**** Input data
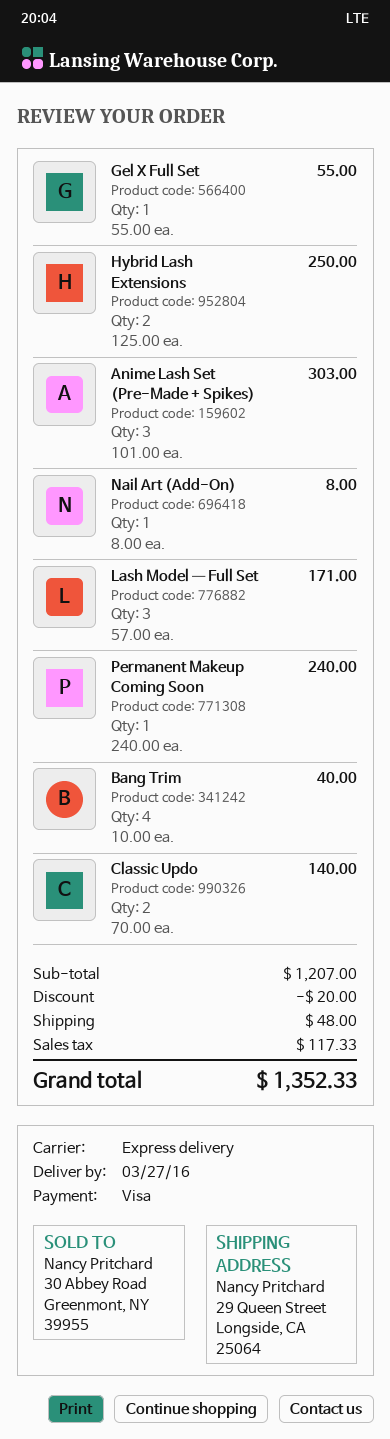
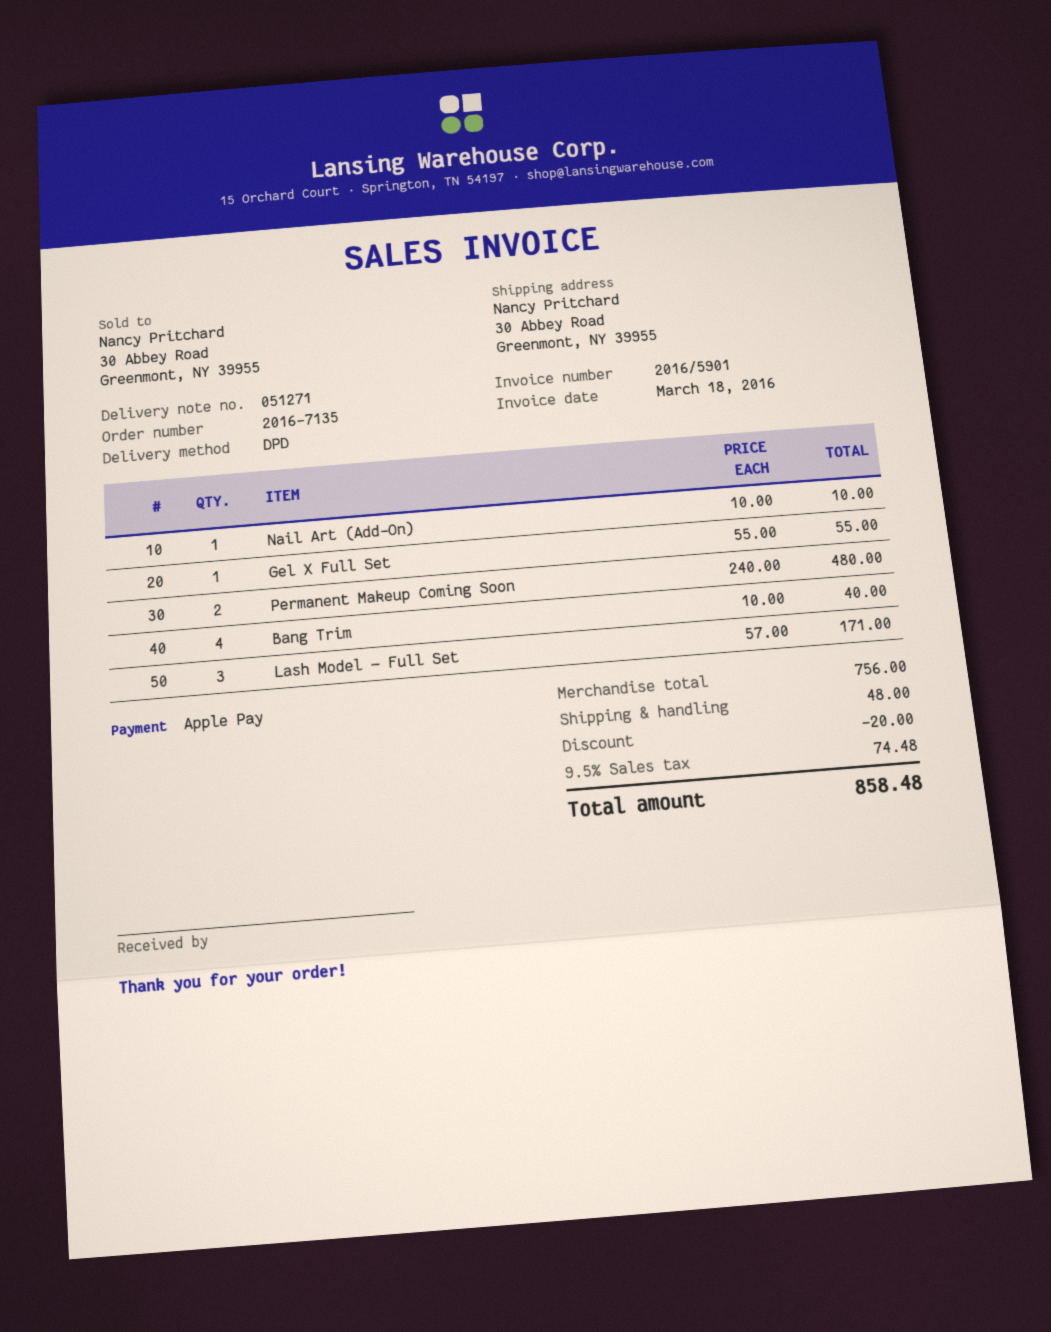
payment method: Visa -> Apple Pay
shipping method: express -> DPD
ship to: 29 Queen Street, Longside, CA 25064 -> 30 Abbey Road, Greenmont, NY 39955
Hybrid Lash Extensions: 2 x 125.00 = 250.00 -> none
Anime Lash Set (Pre-Made + Spikes): 3 x 101.00 = 303.00 -> none
Nail Art (Add-On): 1 x 8.00 = 8.00 -> 1 x 10.00 = 10.00
Permanent Makeup Coming Soon: 1 x 240.00 = 240.00 -> 2 x 240.00 = 480.00
Classic Updo: 2 x 70.00 = 140.00 -> none
subtotal: 1207.00 -> 756.00
tax: 117.33 -> 74.48
total: 1352.33 -> 858.48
********
What this task involves>
Reproduce each line from the records that contains the word "method".

Response to the exercise>
payment method: Visa -> Apple Pay
shipping method: express -> DPD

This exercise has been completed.